Extrait du “Travail de l’histoire”, d’Etienne Anheim. (Editions de la Sorbonne / Audrey Cerdan)

Est-il dangereux d’être drôle quand on est prof ? Par Xavier De La Porte

Parfois, on lit un livre pour des raisons inavouables. C’est le cas de celui-ci. J’étais à l’école avec son auteur, au milieu des années 1990, à Normale-Sup. Entré en Lettres, j’enviais les élèves de la section Histoire.

Il y avait l’air d’avoir chez eux une vie de groupe assez marrante (ils connaissaient des chants paillards, c’était à l’ère pré #metoo), ils étaient plus politisés que nous et leurs profs (dont Patrick Boucheron, depuis entré au Collège de France, mais il n’était pas le seul : il y avait aussi des gens comme Caroline Douki, etc.) faisaient fonction à la fois de presque-amis et de gourous intellectuels.

Parmi ces élèves, il y en avait un avec lequel je n’ai jamais parlé (en tout cas pas dans mon souvenir), mais qui avait sa réputation: Etienne Anheim. On le disait super sérieux, super bon.

De fait, il a «fait carrière» comme on dit. Or voici que m’arrive il y a quelques jours un livre où Etienne Anheim raconte, interroge, décrit, ce qu’il appelle «le travail de l’histoire».

Son sujet, c’est expliquer ce qu’est le travail de l’historien, à travers un exercice d’ego-histoire où il raconte comment il est devenu historien, ce qu’il lit, comment il écrit, enseigne, intervient.

C’est passionnant parce que c’est le revers de ce qu’on lit ou voit quand on s’intéresse aux Sciences humaines d’un point de vue journalistique.

Nous, on lit des livres, on assiste à des colloques, on est au courant de controverses théoriques ou parfois on a ouï-dire de conflits de pouvoir au sein de l’Université, mais à moins d’avoir des ami-es dans le champ, on ne sait pas très bien comment ces gens travaillent, quel rapport ils entretiennent à leur discipline, etc.

Ce livre décrit tout ça avec, en toile de fond, une interrogation sur le rôle politique et social de l’Histoire, car il y a peu de savoir mobilisé aussi souvent que l’Histoire pour lui faire dire tout et son contraire.
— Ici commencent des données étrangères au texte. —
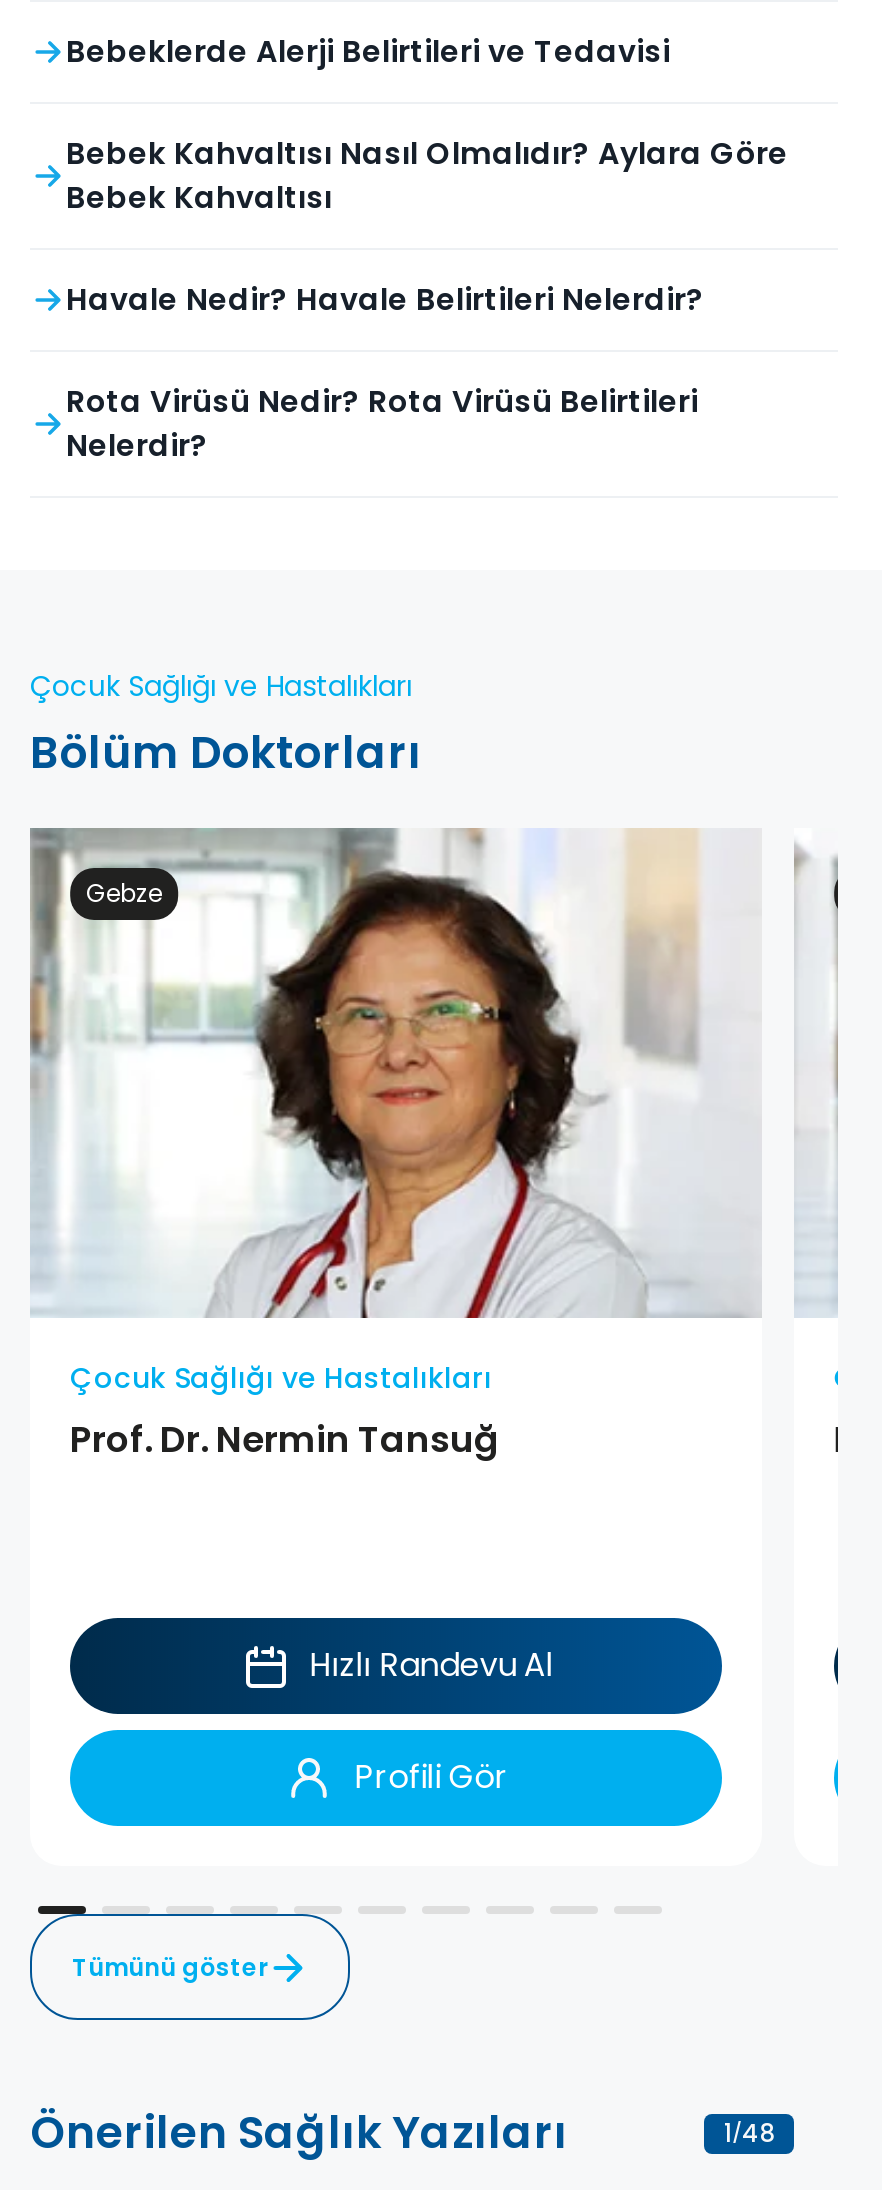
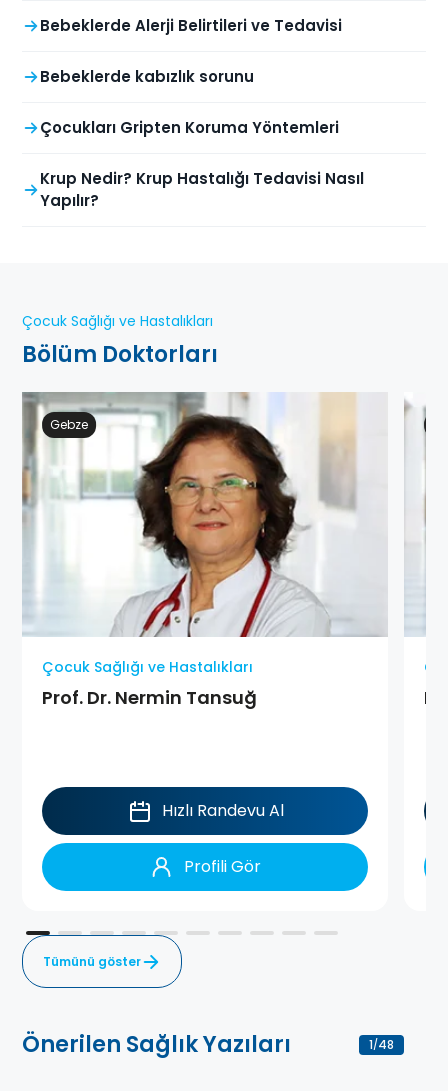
- Bebek Kahvaltısı Nasıl Olmalıdır? Aylara Göre
- Bebek Kahvaltısı
+ Bebeklerde kabızlık sorunu

- Havale Nedir? Havale Belirtileri Nelerdir?
+ Çocukları Gripten Koruma Yöntemleri

- Rota Virüsü Nedir? Rota Virüsü Belirtileri
- Nelerdir?
+ Krup Nedir? Krup Hastalığı Tedavisi Nasıl
+ Yapılır?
Or, au détour d’une page du chapitre «Enseigner», Etienne Anheim écrit ceci :

(Extrait du “Travail de l’histoire”, d’Etienne Anheim, Editions de la Sorbonne)

Ce passage m’intéresse pour plusieurs raisons :

  • On y apprend que Patrick Boucheron faisait des blagues en cours.
  • Tout ce que dit Anheim sur les vertus pédagogiques de l’humour est plein de bon sens, et s’approfondit même dans les pages qui suivent, parce qu’il caractérise cet humour consistant à jouer des rapports entre passé et époque contemporaine. Or il défend ce jeu sur les anachronismes comme une manière à la fois de vivifier le passé, et de pointer les travers du contemporain. Le fait de mentionner que ce n’est pas dans la tradition française est aussi intéressant. Remémorons-nous nos profs drôles… (J’ai eu un prof de maths qui disait : «Le point P court sur la droite. Il court où?… En Guyane.» On riait bien.)

  • Mais c’est la dernière phrase qui me semble la plus importante. L’usage de l’humour en cours a une limite : qu’il ne soit pas un outil de «domination symbolique». J’ai revu récemment «Entre les murs» (le film de Laurent Cantet, adapté du roman éponyme de François Bégaudeau, qui avait reçu la Palme d’Or à Cannes en 2008). Il donne à voir un professeur de français dans sa classe de collège dans le XIXème arrondissement de Paris. Parmi tout ce que ce prof fait mal – ou maladroitement – il y a ses blagues. Elles sont drôles, certes, mais l’ironie et les références maniées en font précisément des outils de domination symbolique. Il ne s’agit pas de juger, être prof est un métier qui demande d’extraordinaires qualité d’improvisation. Mais c’est intéressant de constater que les qualités pédagogiques de l’humour peuvent – parce qu’il est une irruption, un trouble – se renverser aussi vite. On comprend alors que le risque ne soit pas évident à prendre.